Stress Testing with Prime95 for 45 minutes.

I would like to hit atleast 4GHz+ Im not a complete idiot with computers, overclocking is just new to me.


----------



## Aus_Karlos (Mar 10, 2007)

You need to run Prime95 much longer than 45min. To fully test your system Prime95 needs to run for at least 4-6hrs and then once you have fine tuned your Overclock you need to run Prime95 for 24hrs, especially if you intend to Overclock that much.

This will ensure your system is stable and your CPU has had enough time to reach its true temperature.


----------



## greenbrucelee (Apr 24, 2007)

I agree with my team mate Aus Karlos prime 95 for 45 minutes is not a decent stress test. I always run it for 7 hours when I overclock, some people run it for 24 hours.

A stress test can show no errors in a 6 hour test in my experience. So you need to run it for atleast 6 preferably 7.


----------



## Cameron_Faust (Nov 23, 2008)

i know i was just simply showing my temps under load. It is in no way overclocked yet.


----------



## Aus_Karlos (Mar 10, 2007)

What are your Overclocking settings, CPU multi, RAM multi, FSB freq, voltages ect..


----------



## Cameron_Faust (Nov 23, 2008)

I haven't gotten to overclocking anything yet the only thing that isnt default at the moment is my mem voltage.
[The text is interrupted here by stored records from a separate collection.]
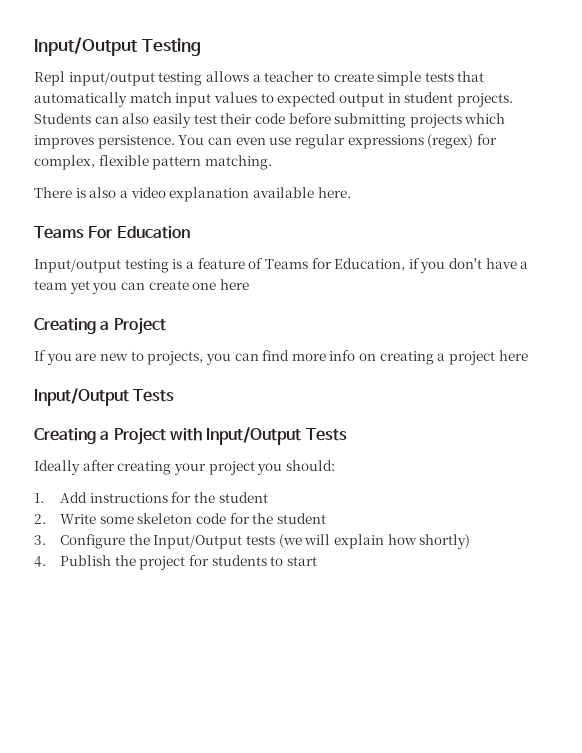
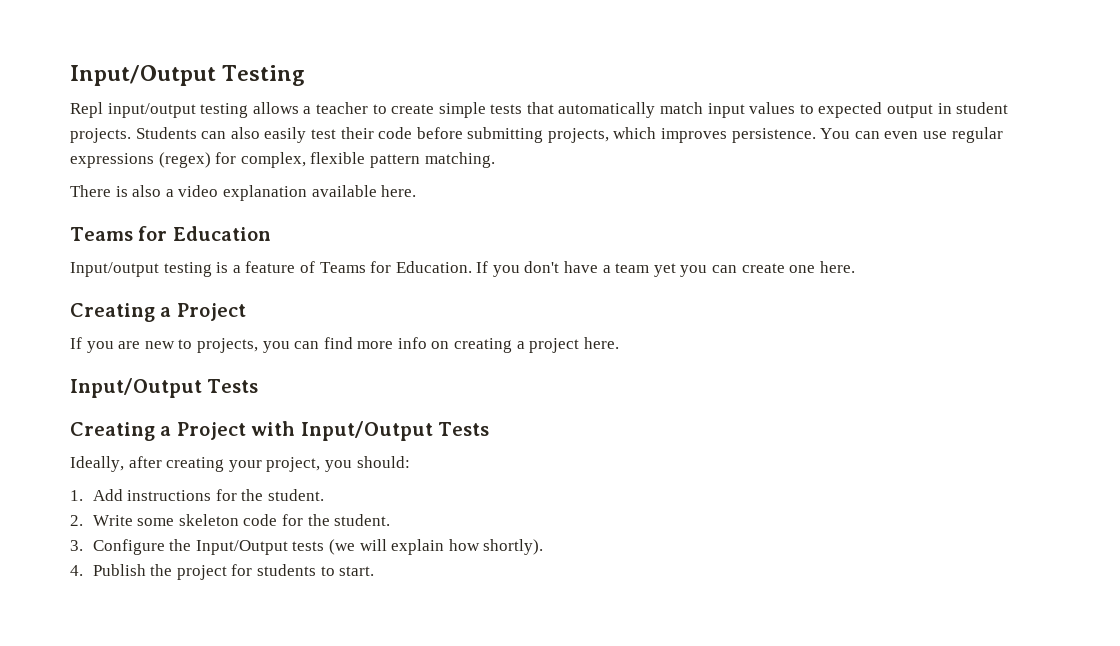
[409,114,462,128] projects -> [547,128,609,143] projects,
[88,226,114,239] For -> [138,226,168,241] for
[334,258,420,271] Education, if -> [395,261,489,273] Education. If
[219,279,249,290] here -> [819,261,855,273] here.
[498,350,528,361] here -> [583,337,619,349] here.
[34,460,80,475] Ideally -> [70,456,124,472] Ideally,
[208,461,255,475] project -> [266,457,321,472] project,
[218,492,268,503] student -> [267,489,324,501] student.
[276,513,326,524] student -> [334,514,391,526] student.
[419,534,471,549] shortly) -> [483,539,544,555] shortly).
[286,556,317,566] start -> [339,566,375,576] start.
Im still reading up on everything, so any help is great


----------



## Cameron_Faust (Nov 23, 2008)

Ok so I tried overclocking and after kicking it up to 1560 my computer now isnt recognizing the HDD that I have Windows 7 On...


----------



## Cameron_Faust (Nov 23, 2008)

I have Vista and 7 installed [7 On my SSD and Vista on my one of my HDD]. My SSD is showing up in bios but when I boot up all it shows is my copies of Vista. I just booted into Vista and my SSD shows up in My computer and I can access all of the files.


----------



## Aus_Karlos (Mar 10, 2007)

1560? What did you change? Jumping the clock speeds up to high to fast is an accident waiting to happen.
Slow and steady is the approach to OC.
Start by maxing out the CPU multi and adjusting the FSB frequency to bring the Core clock back down to stock. Then up the frequency by 5mhz and boot. Run a quick Prime95 test to ensure its stable and then repeat the process.
Repeat until your unable to boot to windows take the FSB back down 5mhz and increase the CPU voltage by 1 notch. With stock voltages i wouldn't expect it to boot past a 30mhz increase to FSB.
Run Prime95 agian for 30-1hr and if stable start increasing the FSB again.


----------



## Cameron_Faust (Nov 23, 2008)

I have memory linked and synced, and the FSB is only oced 5MHz to 1339
Yet Windows 7 is still not showing when I select an OS. I am able to boot into a copy of Vista though.


----------



## Aus_Karlos (Mar 10, 2007)

This tends to happen with some boards so your not alone. Is your Motherboard running the latest BIOS (Do not update the BIOS though any OS). Usually the latest update fixes some small issue like this.


----------



## Cameron_Faust (Nov 23, 2008)

no the newest bios is 1303. I tried updating but EZFlash wouldnt let me. Ill try again though.


----------



## Cameron_Faust (Nov 23, 2008)

Unable to load directory
It may cause by too many .bin files in the directory
Please move some .bin files to another directory

The bios file is on a thumb drive which is plugged in on the back of the PC


----------



## Cameron_Faust (Nov 23, 2008)

Oh and apparently my copy of 7 is on a HDD rather than my SDD. Ill have to change that sooner or later.


----------



## Cameron_Faust (Nov 23, 2008)

YAY! Windows 7 just reappeared


----------



## Cameron_Faust (Nov 23, 2008)

ive got it overclocked to 1354 still booting.
So when it doest clear post i need to change just bring the cpu voltage up 1 notch from auto since it is on Auto by default now?


----------



## Aus_Karlos (Mar 10, 2007)

Please dont use Software to update your BIOS it can cause system instability and if your PC crashes during the update the BIOS will be flashed incorrectly leaving you with a dead PC.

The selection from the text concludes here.